I'm using SynaCast Agent 1.0.9.8


----------



## WhoRocks (Feb 24, 2005)

Raxel said:


> No, where it shows? I only see how many percentage, I don't see viewer numbers.
> 
> I'm using SynaCast Agent 1.0.9.8


Same here, and the only ESPN channel I can find is playing soccer.


----------



## kisstherim (Jul 15, 2004)

Raxel said:


> No, where it shows? I only see how many percentage, I don't see viewer numbers.
> 
> I'm using SynaCast Agent 1.0.9.8


r u using pplive?Actually I don't know much about pplive.  Mine is ppstream.

Edit:I just read some chinese forums,seems this game is not in PPlive? so u guys should try ppstream.


----------



## Cornholio (Feb 13, 2005)

ThaShark316 said:


> *NETS*


??? :biggrin:


----------



## kisstherim (Jul 15, 2004)

Is Skip really in JVG' doghouse? I don't buy the injury story. Maybe a trade will happen next month:wink:


----------



## Hakeem (Aug 12, 2004)

I feel ashamed. After just a few bad games (OK, terrible games), I was keen to put one of my favourite players out to pasture. But Wesley is looking like Tim Hardaway out there.


----------



## kisstherim (Jul 15, 2004)

Wesley: 10 points (4/5 FG% 2/2 3-pointer) /4 rebounds/2 assists/2 steals so far. I'm loving it


----------



## kisstherim (Jul 15, 2004)

For those who have problem with using ppstream/pplive(this game is not on pplive,though),u can check out this thread of yaomingmania.com

http://www.yaomingmania.com/forum/viewtopic.php?t=8414


----------



## putilaomu (Nov 14, 2005)

kisstherim said:


> yes, look for "ESPN体育台湾1台" :wink:


boy,my ppstream cant connect to the game, r u watching that in china?


----------



## Hakeem (Aug 12, 2004)

Yao is getting back into this.


----------



## kisstherim (Jul 15, 2004)

putilaomu said:


> boy,my ppstream cant connect to the game, r u watching that in china?


yes,ppstream works pretty well in China.Maybe u need a windows XP2 Patch to remove the connection limit


----------



## kisstherim (Jul 15, 2004)

Hakeem said:


> Yao is getting back into this.


yeah, finally makes a shot again, and the refs are finally giving him some calls!

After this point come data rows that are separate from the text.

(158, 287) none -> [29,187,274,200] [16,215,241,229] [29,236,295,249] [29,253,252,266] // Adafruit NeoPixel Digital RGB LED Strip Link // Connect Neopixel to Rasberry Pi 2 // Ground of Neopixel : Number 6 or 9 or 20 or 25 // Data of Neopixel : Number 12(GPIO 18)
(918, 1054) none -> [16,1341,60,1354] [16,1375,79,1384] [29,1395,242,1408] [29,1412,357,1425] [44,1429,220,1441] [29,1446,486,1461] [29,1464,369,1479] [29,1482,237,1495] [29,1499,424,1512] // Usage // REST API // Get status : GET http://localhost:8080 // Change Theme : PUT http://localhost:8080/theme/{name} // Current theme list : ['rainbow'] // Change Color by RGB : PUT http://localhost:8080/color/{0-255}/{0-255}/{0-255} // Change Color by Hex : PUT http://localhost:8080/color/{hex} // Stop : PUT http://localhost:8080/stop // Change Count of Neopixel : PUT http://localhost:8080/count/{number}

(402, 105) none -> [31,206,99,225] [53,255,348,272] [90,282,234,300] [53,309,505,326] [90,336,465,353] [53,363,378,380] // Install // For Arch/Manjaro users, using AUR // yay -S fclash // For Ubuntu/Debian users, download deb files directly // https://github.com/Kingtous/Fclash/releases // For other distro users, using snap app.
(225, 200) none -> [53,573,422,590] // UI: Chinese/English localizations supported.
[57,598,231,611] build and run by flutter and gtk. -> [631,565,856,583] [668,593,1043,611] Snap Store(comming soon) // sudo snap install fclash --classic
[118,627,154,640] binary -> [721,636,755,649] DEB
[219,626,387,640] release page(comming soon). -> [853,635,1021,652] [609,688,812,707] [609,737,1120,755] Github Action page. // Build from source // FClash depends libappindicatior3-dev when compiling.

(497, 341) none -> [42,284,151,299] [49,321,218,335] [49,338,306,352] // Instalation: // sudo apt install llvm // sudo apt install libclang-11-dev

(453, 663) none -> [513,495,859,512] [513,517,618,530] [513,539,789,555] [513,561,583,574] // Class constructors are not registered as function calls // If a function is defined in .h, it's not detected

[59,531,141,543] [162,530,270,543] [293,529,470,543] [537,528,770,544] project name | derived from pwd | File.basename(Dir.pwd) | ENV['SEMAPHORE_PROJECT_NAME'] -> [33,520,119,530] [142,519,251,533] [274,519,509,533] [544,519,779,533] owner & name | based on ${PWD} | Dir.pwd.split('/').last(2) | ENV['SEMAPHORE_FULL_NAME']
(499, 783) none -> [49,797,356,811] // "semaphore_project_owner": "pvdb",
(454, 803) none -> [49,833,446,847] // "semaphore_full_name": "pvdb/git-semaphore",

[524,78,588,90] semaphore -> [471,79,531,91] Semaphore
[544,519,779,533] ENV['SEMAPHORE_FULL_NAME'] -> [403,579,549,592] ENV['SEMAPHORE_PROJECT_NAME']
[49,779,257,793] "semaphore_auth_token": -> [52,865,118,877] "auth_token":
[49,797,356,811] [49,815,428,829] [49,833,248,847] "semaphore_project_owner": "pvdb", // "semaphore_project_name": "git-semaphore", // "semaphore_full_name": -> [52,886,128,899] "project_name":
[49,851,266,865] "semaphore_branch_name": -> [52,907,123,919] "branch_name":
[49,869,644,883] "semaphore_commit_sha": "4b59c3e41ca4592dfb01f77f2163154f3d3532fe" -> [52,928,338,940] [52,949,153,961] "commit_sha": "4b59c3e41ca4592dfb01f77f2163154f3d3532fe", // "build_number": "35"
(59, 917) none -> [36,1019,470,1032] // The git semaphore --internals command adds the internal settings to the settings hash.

We r playing great defense,and finally our role players started hitting more shots


----------



## tone wone (Jan 30, 2003)

kisstherim said:


> Is Skip really in JVG' doghouse? I don't buy the injury story. Maybe a trade will happen next month:wink:


 I saw him get hurt at the end of the game against the Spurs. He came up limping.

The only thing you can critcize Skip for is bad shooting and average/bad on ball defense. He was a average/bad defender before he got here so you cant really put that on him

He has ran the team fine....he just hasn't been able to knock down shots on consistant basis so far


----------



## putilaomu (Nov 14, 2005)

is tmac starter?why i couldnt find his scoring?


----------



## putilaomu (Nov 14, 2005)

kisstherim said:


> yes,ppstream works pretty well in China.Maybe u need a windows XP2 Patch to remove the connection limit


boy,why my ppstream buffering so slowly with 台湾体育一台?how can i get it more quickly?


----------



## skykisser (Nov 10, 2005)

we suck! why cant score!!!!
bowen.....pls ............do not shoot again!


----------



## kisstherim (Jul 15, 2004)

tone wone said:


> He has ran the team fine....he just hasn't been able to knock down shots on consistant basis so far


He was supposed to be a play-maker and make open threes that's why we traded mike james for him. But from the games he played for Houston, he can't run the offense,his pass is ok but he takes too long to pass in many times and can't make open shots consistently. But I agree it's too early to evaluate his fit for Houston. As Minstrel put it "Right now, he's being forced to do a lot more than he's suitable for. Any player extended beyond his capabilities will look bad."


----------



## kisstherim (Jul 15, 2004)

putilaomu said:


> boy,why my ppstream buffering so slowly with 台湾体育一台?how can i get it more quickly?


check it out:

http://bbs.ppstream.com/index.asp?boardid=2

I guess u can find ur answers there:wink:

And yes,TMAC is not playing this game,due to back spasm.


----------



## skykisser (Nov 10, 2005)

no score,no rebound,we lose for sure!
I doubt we could even make it over70!


----------



## Hakeem (Aug 12, 2004)

Why does JVG start Bowen? Seriously, his D is good for a third-stringer, but is only mediocre for a starter, and he is completely worthless on the other end.


----------



## kisstherim (Jul 15, 2004)

Swift again?:dead: This guys is real dumb in basketball IQ.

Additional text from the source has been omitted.